Integrate tools now to reap the long-term benefits
Our favourite collaboration tools aren't going anywhere, but it's time to use them more efficiently. Using a platform like monday.com can bring all your tools and projects together in one place, reducing tool fatigue and task switching.
- Do a tool audit. Ask your teams what's working and what isn't. Find out which tools they can't live without.
- Watch productivity skyrocket when you reduce tool fatigue and task switching. Streamline your must-have tools all in one place.
Wellbeing: be proactive, not reactive
Loneliness is endemic among asynchronous and remote workers, who are more likely to access their employers' mental health resources. But don't wait for people to reach out. Put plans in place now to support your employees' wellbeing before your teams need to ask for help.
- To reduce anxiety for those returning to the office, empower your teams to work flexibly and provide financial support for commuting, if possible.
- Keep workloads manageable, invest in mental health support, and facilitate opportunities for your teams–in the office or remote–to connect and socialise.
The post-pandemic work revolution has forced employees to reconsider what they value most from their careers, with flexibility taking high priority.
Over the last couple of years, the Great Resignation has seen employees voting with their feet.
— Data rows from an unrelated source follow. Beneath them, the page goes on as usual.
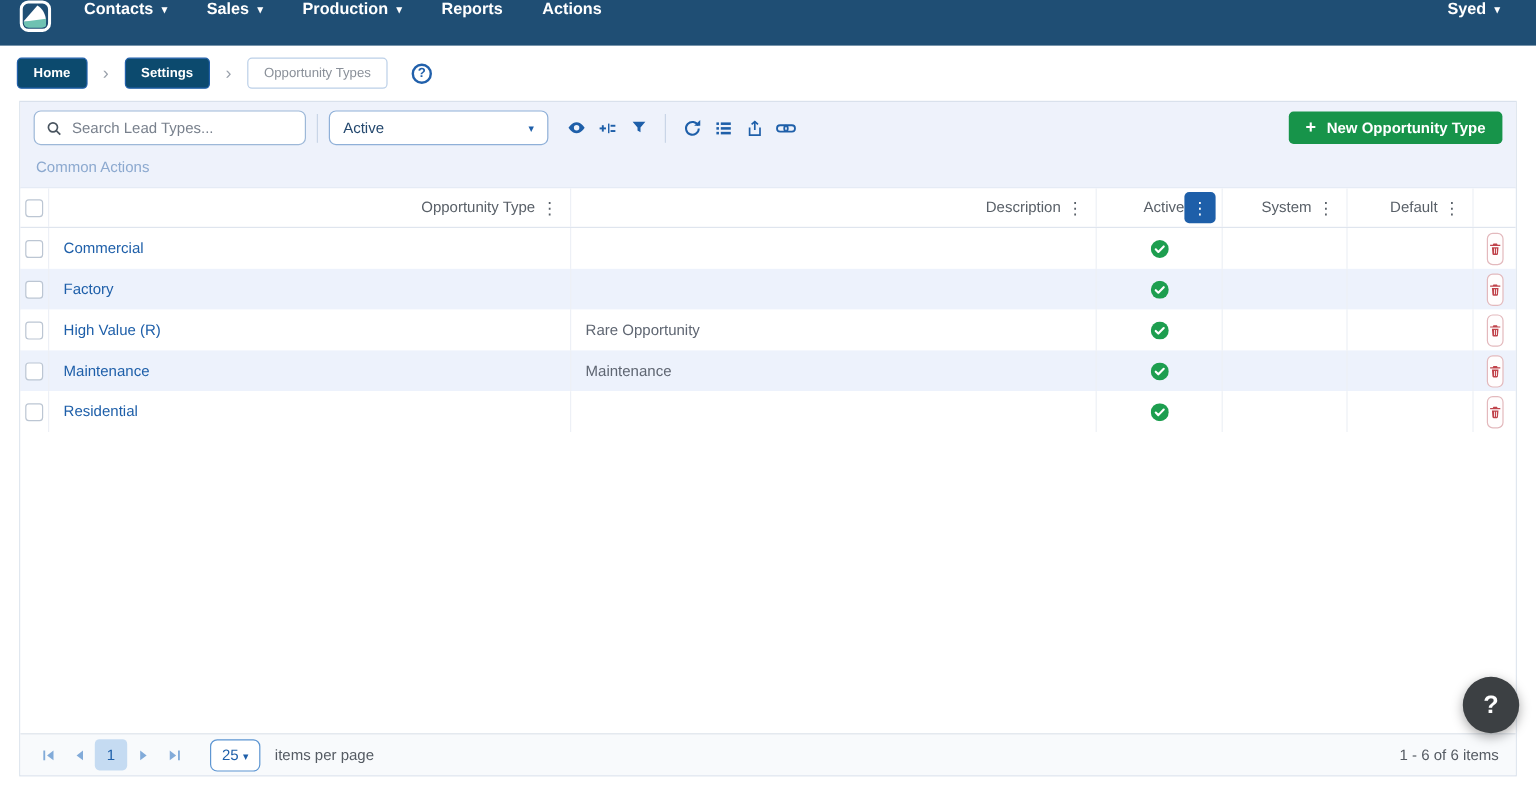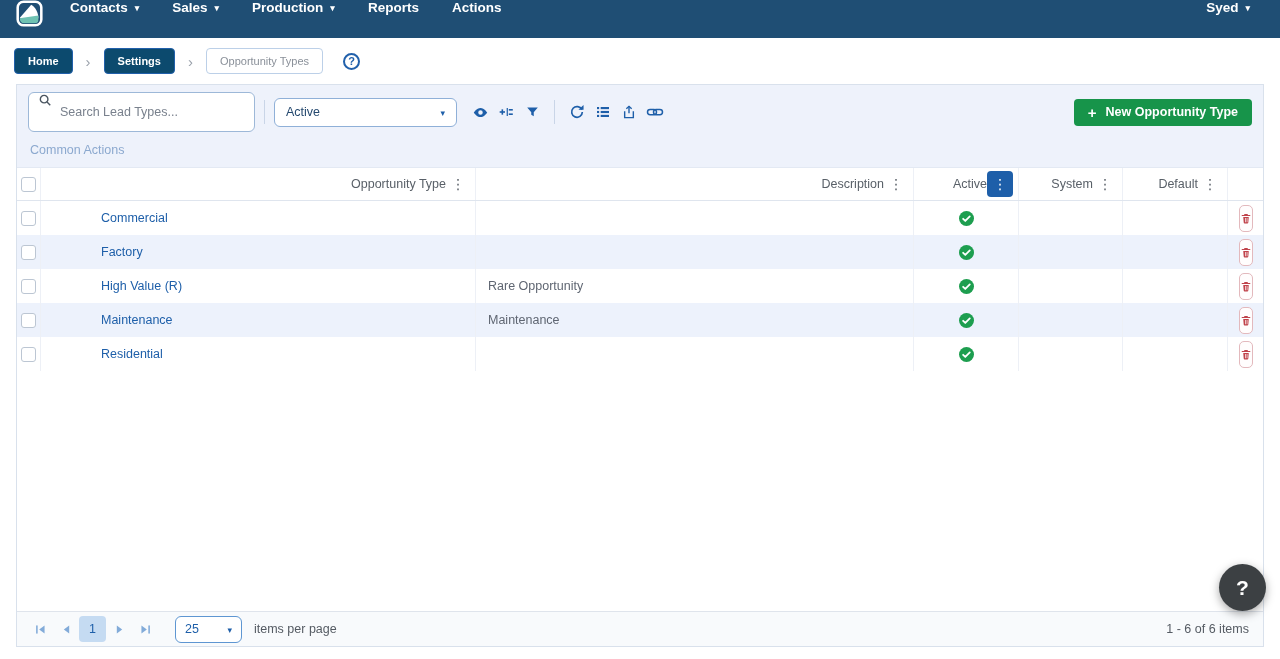--- a/index.html
+++ b/index.html
@@ -32,22 +32,22 @@
     color:#2160ab; font-size:11px; font-weight:700; display:flex; align-items:center;
     justify-content:center; margin-left:20px; cursor:pointer; }
 
   
   .grid { position:absolute; left:16px; right:16px; top:84px; bottom:12px;
     border:1px solid #d9e1ec; background:#fff; display:flex; flex-direction:column; }
 
   
   .grid-toolbar { background:#eef2fb; padding:7px 11px 4px; border-bottom:1px solid #e3e9f3; }
   .toolbar-row { display:flex; align-items:center; }
-  .search-box { width:227px; height:40px; background:#fff; border:1px solid #9db8d8;
-    border-radius:6px; display:flex; padding:0 9px; gap:8px; }
+  .search-box { width:227px; height:29px; background:#fff; border:1px solid #9db8d8;
+    border-radius:6px; display:flex; align-items:center; padding:0 9px; gap:8px; }
   .search-box svg { flex:0 0 auto; }
   .search-box input { border:none; outline:none; background:transparent; width:100%;
     font-size:12.5px; color:#333; font-family:inherit; }
   .search-box input::placeholder { color:#79818d; }
   .v-divider { width:1px; height:24px; background:#c9d5e7; margin:0 9px; }
   .filter-select { width:183px; height:29px; background:#fff; border:1px solid #8fb0d8;
     border-radius:6px; display:flex; align-items:center; justify-content:space-between;
     padding:0 11px; color:#24486e; font-size:12.5px; cursor:pointer; }
   .filter-select .nav-caret { color:#1e5fa9; }
   .tool-icons { display:flex; align-items:center; margin-left:10px; }
@@ -74,37 +74,37 @@
   .menu-dots { width:24px; height:24px; border-radius:4px; display:flex; align-items:center;
     justify-content:center; color:#596068; font-size:14px; cursor:pointer; background:transparent;
     border:none; font-family:inherit; }
   .menu-dots.highlight { background:#1e5fa9; color:#fff; width:26px; height:26px; }
   .checkbox { width:15px; height:15px; border:1px solid #bcc6d3; border-radius:3px;
     background:#fff; display:inline-block; cursor:pointer; }
   .tr { display:flex; height:34px; background:#fff; }
   .tr:nth-child(even) { background:#edf2fc; }
   .td { font-size:12.5px; padding:0 12px; }
   .td.col-cb { padding:0; }
-  .name-link { color:#1e5fa9; text-decoration:none; cursor:pointer;margin-left:48px; }
+  .name-link { color:#1e5fa9; text-decoration:none; cursor:pointer; }
   .td.col-desc { color:#5f6672; }
   .td.col-active { justify-content:center; }
   .del-btn { width:25px; height:27px; border:1px solid #e3b9bd; border-radius:5px;
     background:#fffdfd; display:flex; align-items:center; justify-content:center;
     cursor:pointer; color:#c0434b; }
   .tbody-spacer { flex:1 1 auto; background:#fff; }
 
   
   .pager { height:35px; border-top:1px solid #dfe4ec; background:#f8fafc;
     display:flex; align-items:center; padding:0 10px; }
   .pg-btn { width:26px; height:26px; display:flex; align-items:center; justify-content:center;
     color:#82abd9; background:transparent; border:none; cursor:pointer; }
   .page-num { width:27px; height:26px; background:#c5dbf2; color:#1e5fa9; border-radius:4px;
     display:flex; align-items:center; justify-content:center; font-size:12.5px; cursor:pointer;
     border:none; font-family:inherit; }
-  .page-size { margin-left:17px; width:67px; height:27px; border:1px solid #5e96d2;
+  .page-size { margin-left:17px; width:42px; height:27px; border:1px solid #5e96d2;
     border-radius:6px; background:#fff; color:#1e5fa9; display:flex; align-items:center;
     justify-content:space-between; padding:0 9px; font-size:12.5px; cursor:pointer; }
   .pager-label { margin-left:12px; color:#555b63; font-size:12.5px; }
   .pager-info { margin-left:auto; color:#555b63; font-size:12.5px; padding-right:4px; }
 
   
   .fab { position:absolute; right:14px; bottom:48px; width:47px; height:47px; border-radius:50%;
     background:#3c4043; color:#fff; font-size:21px; font-weight:700; display:flex;
     align-items:center; justify-content:center; box-shadow:0 3px 10px rgba(0,0,0,.35);
     cursor:pointer; z-index:10; border:none; font-family:inherit; }

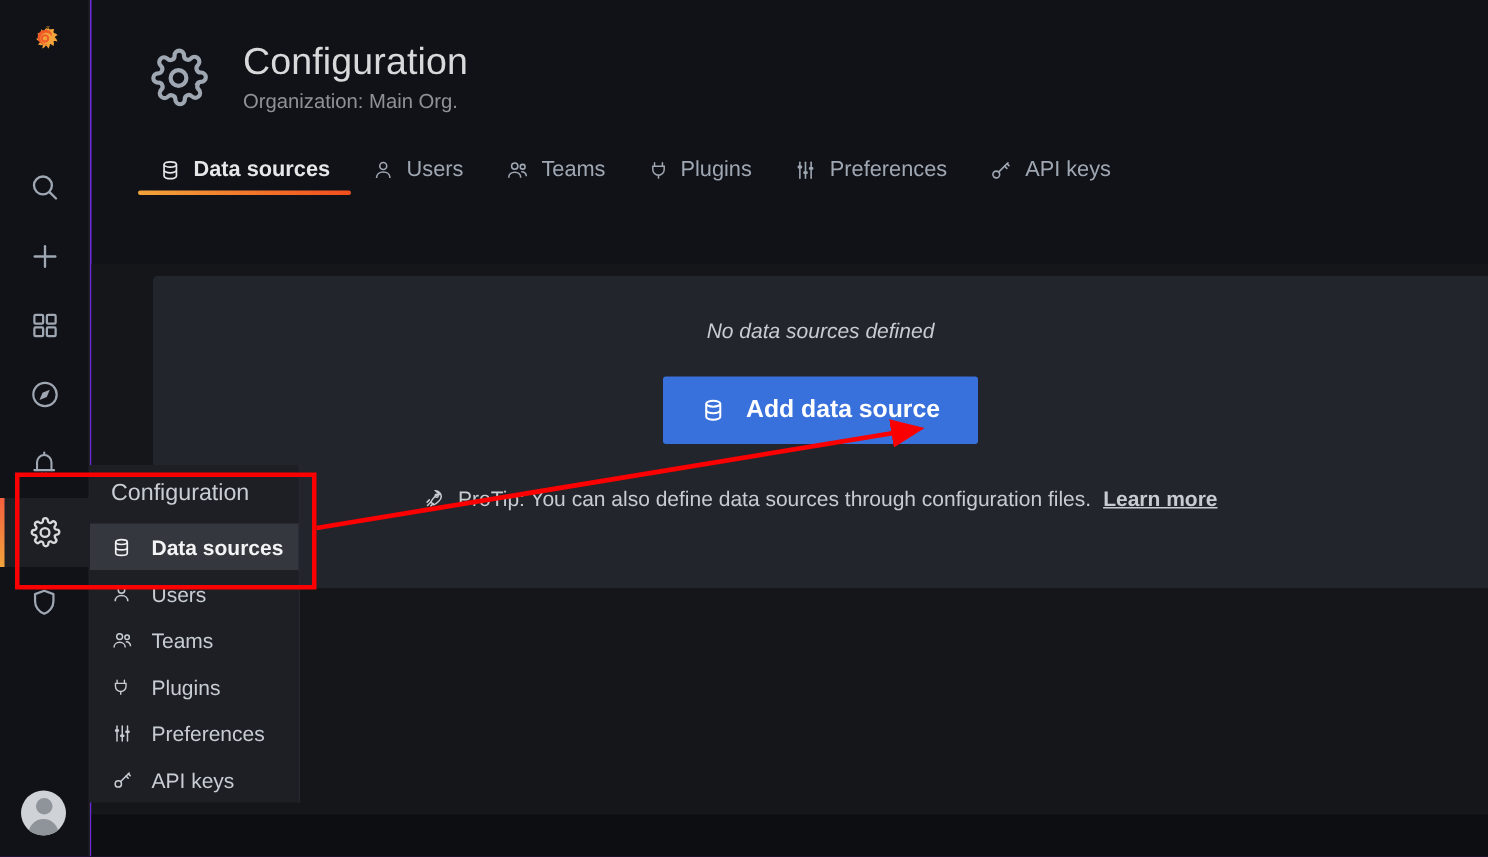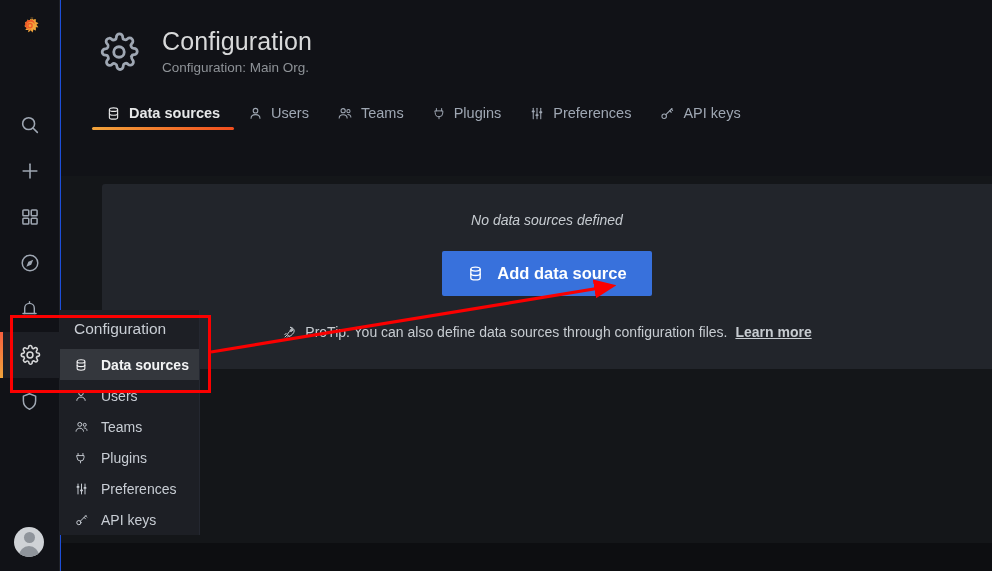--- a/index.html
+++ b/index.html
@@ -5,21 +5,21 @@
   * { box-sizing: border-box; margin: 0; padding: 0; }
   html, body {
     width: 992px; height: 571px;
     background: #0b0c0e;
     font-family: "Liberation Sans", sans-serif;
     overflow: hidden;
   }
   #app {
     position: relative;
     width: 992px; height: 571px;
-    background: #1d4ed8;
+    background: #6d28d9;
   }
 
   
   .rail {
     position: absolute; left: 0; top: 0;
     width: 60px; height: 571px;
     background: #111217;
     border-right: 1px solid #1f2126;
     display: flex; flex-direction: column; align-items: center;
   }
@@ -69,21 +69,21 @@
   .tab.active::after {
     content: ""; position: absolute; left: 0; right: 0; bottom: 0;
     height: 3px; border-radius: 2px;
     background: linear-gradient(90deg, #f2a43b, #f24e1e);
   }
   .tab .ic { display: flex; align-items: center; color: inherit; }
 
   
   .content-wrap { position: absolute; left: 0; right: 0; top: 176px; bottom: 0;
     background: #141619; }
-  .panel { position: absolute; left: 41px; right: 0; top: 8px; height: 185px;
+  .panel { position: absolute; left: 41px; right: 0; top: 8px; height: 208px;
     background: #22252b; border-radius: 3px 0 0 3px; }
   .empty-text { text-align: center; font-style: italic; font-size: 14px;
     color: #c7ccd1; padding-top: 28px; }
   .btn-row { display: flex; justify-content: center; margin-top: 23px; }
   .btn-primary {
     display: inline-flex; align-items: center; gap: 13px;
     background: #3871dc; color: #ffffff;
     font-size: 16.5px; font-weight: bold;
     padding: 13px 25px; border: none; border-radius: 2px;
   }
@@ -215,21 +215,21 @@
 
     <div class="page-head">
       <div class="page-head-icon">
         <svg width="42" height="42" viewBox="0 0 24 24" fill="none" stroke="currentColor" stroke-width="1.6">
           <circle cx="12" cy="12" r="3"></circle>
           <path d="M19.3 14.6a1.5 1.5 0 00.3 1.7l.1.1a1.8 1.8 0 11-2.6 2.6l-.1-.1a1.5 1.5 0 00-1.7-.3 1.5 1.5 0 00-.9 1.4v.2a1.8 1.8 0 11-3.6 0v-.1a1.5 1.5 0 00-1-1.4 1.5 1.5 0 00-1.7.3l-.1.1a1.8 1.8 0 11-2.6-2.6l.1-.1a1.5 1.5 0 00.3-1.7 1.5 1.5 0 00-1.4-.9h-.2a1.8 1.8 0 110-3.6h.1a1.5 1.5 0 001.4-1 1.5 1.5 0 00-.3-1.7l-.1-.1A1.8 1.8 0 117.7 4.6l.1.1a1.5 1.5 0 001.7.3h.1a1.5 1.5 0 00.9-1.4v-.2a1.8 1.8 0 113.6 0v.1a1.5 1.5 0 00.9 1.4 1.5 1.5 0 001.7-.3l.1-.1a1.8 1.8 0 112.6 2.6l-.1.1a1.5 1.5 0 00-.3 1.7v.1a1.5 1.5 0 001.4.9h.2a1.8 1.8 0 110 3.6h-.1a1.5 1.5 0 00-1.4.9z"></path>
         </svg>
       </div>
       <div>
         <div class="page-title">Configuration</div>
-        <div class="page-subtitle">Configuration: Main Org.</div>
+        <div class="page-subtitle">Organization: Main Org.</div>
       </div>
     </div>
 
     <div class="tabs">
 
       <div class="tab active">
         <span class="ic">
           <svg width="15" height="15" viewBox="0 0 24 24" fill="none" stroke="currentColor" stroke-width="1.8">
             <ellipse cx="12" cy="5.8" rx="6.6" ry="2.8"></ellipse>
             <path d="M5.4 5.8v12.4c0 1.5 3 2.8 6.6 2.8s6.6-1.3 6.6-2.8V5.8"></path>

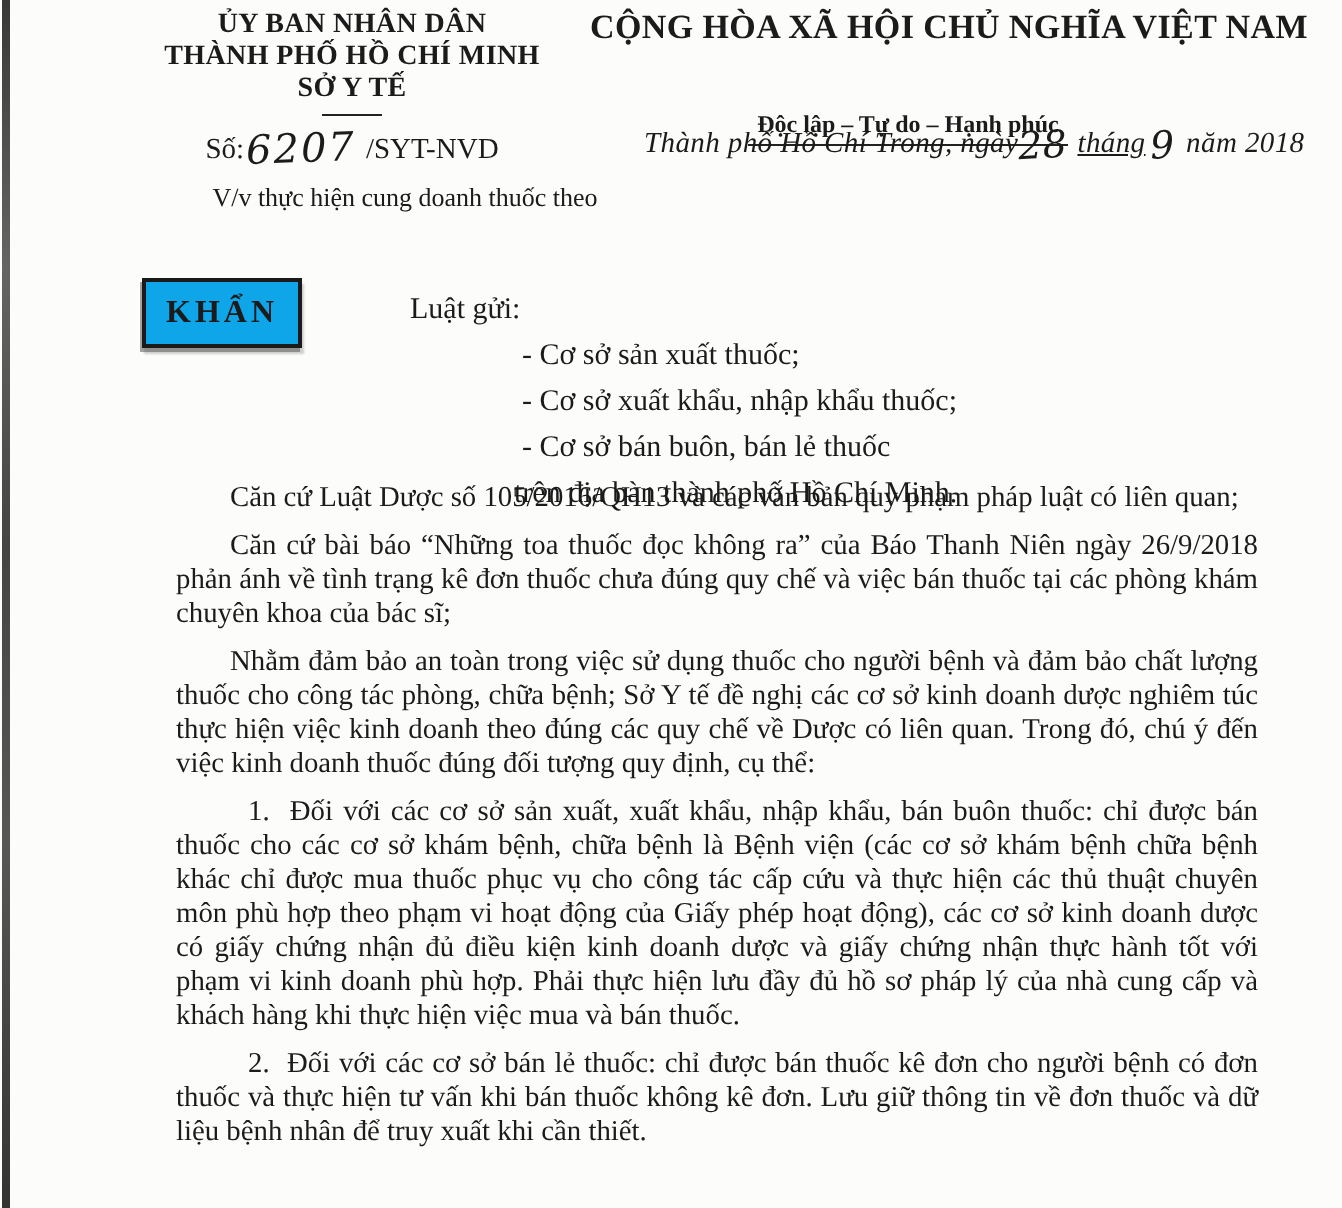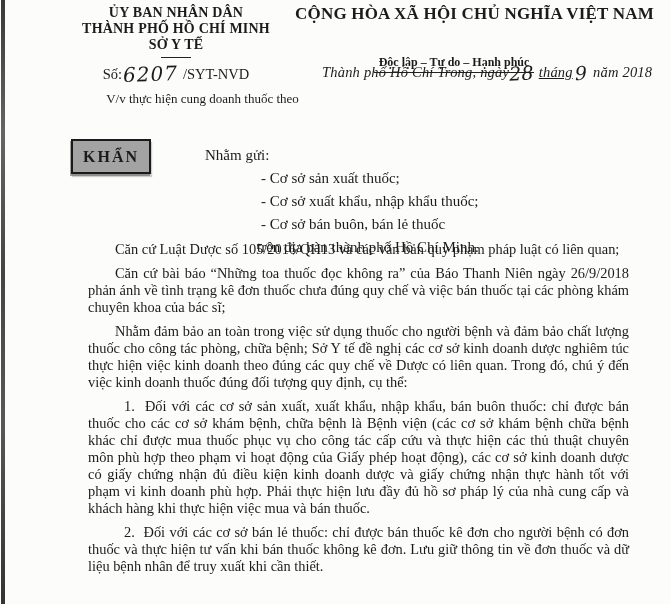--- a/index.html
+++ b/index.html
@@ -95,21 +95,21 @@
   }
   .dateline .d-day { margin: 0 3px 0 0; }
   .dateline .d-month { margin: 0 6px 0 2px; }
   .dateline .sep-mid { margin-left: 2px; text-decoration: underline; }
   
   .khan-box {
     position: absolute;
     left: 71px; top: 139px;
     width: 76px; height: 31px;
     border: 2px solid #1a1a1a;
-    background: #a3a3a3;
+    background: #0ea5e9;
     display: flex; align-items: center; justify-content: center;
     font-weight: 700; font-size: 16px; letter-spacing: 2px;
     box-shadow: -1px 2px 0 rgba(90,90,90,.55), 1px 3px 1px rgba(120,120,120,.35);
   }
   
   .salutation {
     position: absolute;
     left: 205px; top: 146px;
     font-size: 15px; line-height: 18px;
   }
@@ -149,21 +149,21 @@
 
   <div class="hdr-right">
     <div class="national-title">CỘNG HÒA XÃ HỘI CHỦ NGHĨA VIỆT NAM</div>
     <div><span class="motto">Độc lập – Tự do – Hạnh phúc</span></div>
   </div>
 
   <div class="dateline"><span>Thành phố Hồ Chí Trong, ngày</span><span class="hand d-day">28</span><span class="sep-mid">tháng</span><span class="hand d-month">9</span><span>năm 2018</span></div>
 
   <div class="khan-box">KHẨN</div>
 
-  <div class="salutation">Nhằm gửi:</div>
+  <div class="salutation">Luật gửi:</div>
   <div class="recipients">
     <div class="recipient-item">- Cơ sở sản xuất thuốc;</div>
     <div class="recipient-item">- Cơ sở xuất khẩu, nhập khẩu thuốc;</div>
     <div class="recipient-item">- Cơ sở bán buôn, bán lẻ thuốc</div>
     <div>trên địa bàn thành phố Hồ Chí Minh.</div>
   </div>
 
   <div class="body-text">
     <p>Căn cứ Luật Dược số 105/2016/QH13 và các văn bản quy phạm pháp luật có liên quan;</p>
     <p>Căn cứ bài báo “Những toa thuốc đọc không ra” của Báo Thanh Niên ngày 26/9/2018 phản ánh về tình trạng kê đơn thuốc chưa đúng quy chế và việc bán thuốc tại các phòng khám chuyên khoa của bác sĩ;</p>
Now, thanks to a looming cost of living crisis, even more people plan to move on to pastures new, with money as their main motivator. The economic outlook suggests this is a trend that’s unlikely to slow down anytime soon, particularly with low levels of unemployment and labour shortages hitting many sectors hard.
Employers can reduce turnover by investing in people: trust and empower them with increased flexibility around when and where they work. Help them to thrive with opportunities to upskill. Use tools to work more efficiently and save your employees’ time. Provide mental health support. And, crucially, pay them what they’re worth.
Now's the time to examine your culture, whether your employees are in-office, hybrid, or remote. Loneliness comes hand-in-hand with remote and asynchronous working. Check on the wellbeing of your employees regularly, provide opportunities for them to connect with their colleagues, and don’t let them get overwhelmed with unmanageable workloads.
For leaders in 2022, it’s vital to take a proactive approach to wellbeing, engagement, and trust. As we reinvent work for a new era, leaders must act now. Not later.